In comparison, just 23% of those aged 40 and over relied on similar support to get onto the property ladder.

Nearly one in three (32%) homeowners with a mortgage were unsure if they will become mortgage free before they retire, or have already ruled it out, and 20% felt the idea of retiring without a mortgage was unrealistic.

However, 24% said they would not mind if they were still paying off their loan in later life, and 47% said their generation’s attitude to debt in later life is more accepting than their parents’, with those aged 25 to 34 most likely to feel this way (52%).

The findings showed that the majority (70%) of mortgaged homeowners felt comfortable with their current level of mortgage debt, rising to 75% of those aged 50 and over.

One in three mortgaged homeowners (33%) felt financial services providers were getting better at offering mortgages to people in retirement.

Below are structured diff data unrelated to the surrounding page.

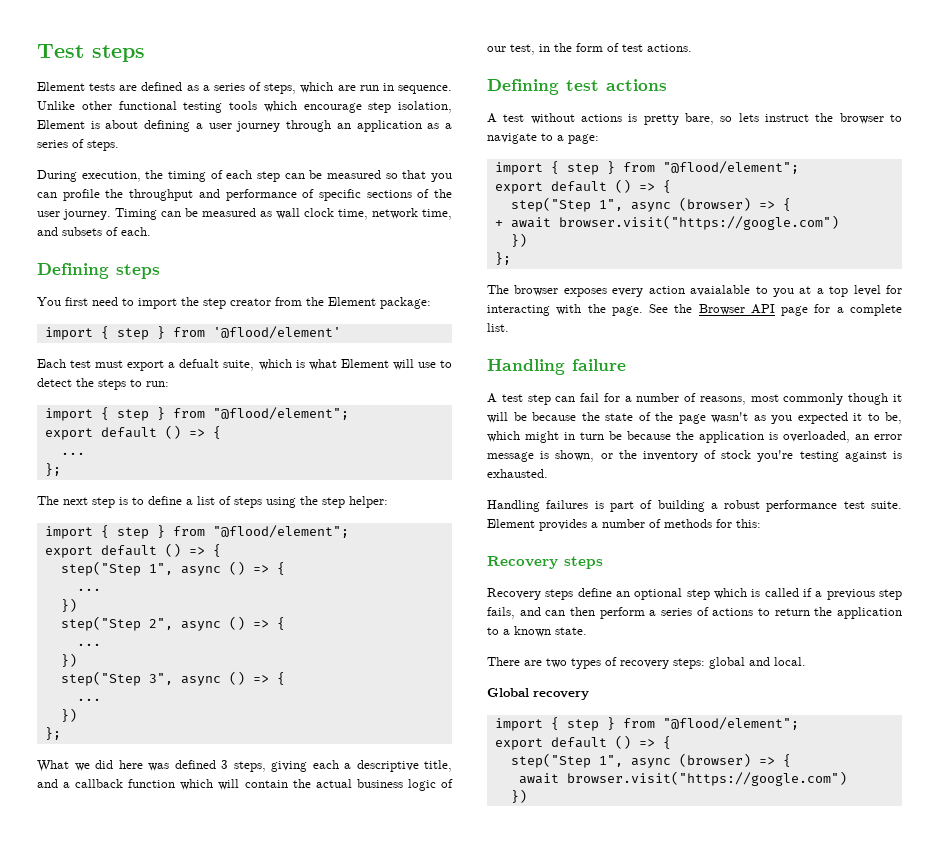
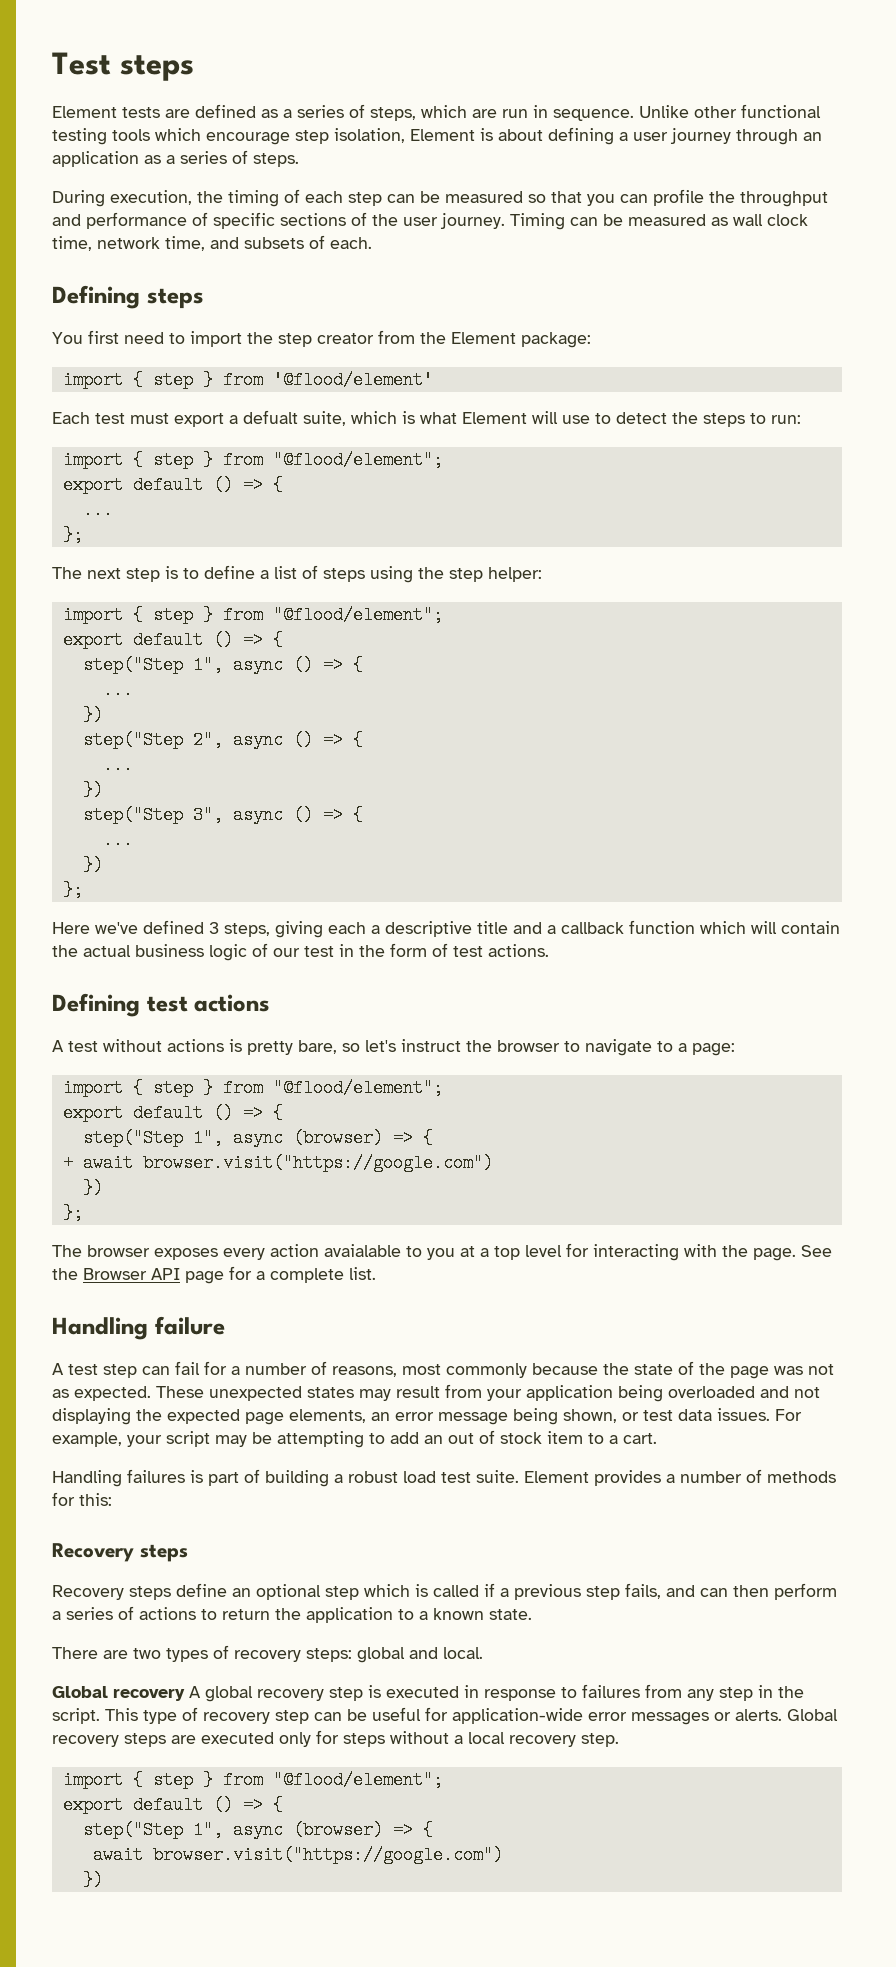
- What we did here was defined 3 steps, giving each a descriptive title, and a callback function which will contain the actual business logic of our test, in the form of test actions.
+ Here we've defined 3 steps, giving each a descriptive title and a callback function which will contain the actual business logic of our test in the form of test actions.
- A test without actions is pretty bare, so lets instruct the browser to navigate to a page:
+ A test without actions is pretty bare, so let's instruct the browser to navigate to a page:
- A test step can fail for a number of reasons, most commonly though it will be because the state of the page wasn't as you expected it to be, which might in turn be because the application is overloaded, an error message is shown, or the inventory of stock you're testing against is exhausted.
+ A test step can fail for a number of reasons, most commonly because the state of the page was not as expected. These unexpected states may result from your application being overloaded and not displaying the expected page elements, an error message being shown, or test data issues. For example, your script may be attempting to add an out of stock item to a cart.
- Handling failures is part of building a robust performance test suite.
+ Handling failures is part of building a robust load test suite.
- Global recovery
+ Global recovery A global recovery step is executed in response to failures from any step in the script. This type of recovery step can be useful for application-wide error messages or alerts. Global recovery steps are executed only for steps without a local recovery step.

However, 36% said they are confused about what mortgages are available to people in later life.

The council’s research suggested confusion was highest among the under-40s (42%).

Jim Boyd, chief executive of the ERC, said: “The realities of delayed homeownership are prompting people to reassess their attitudes to secured debt in later life.

“There are clear signs that paying a mortgage in retirement is no longer a taboo: for many people it can make the difference between financial hardship and enjoying a more comfortable lifestyle while also supporting family members.

“The ability to use property wealth to improve your retirement experience is a choice many homeowners have earned through years of paying a mortgage and building an asset.

“Lifetime and retirement mortgages allow people to make the most of property as a source of wealth as well as a home.

“Our findings suggest later life lending products are likely to be even more important for future generations of retired homeowners than they are today

“It’s vital we continue to break down the remaining misconceptions about people’s choices in retirement and improve awareness of the options available.

“The consumer protections involved when exploring equity release are designed so people can make educated and informed decisions, which means considering all potential alternatives and often leads to a different course of action entirely.”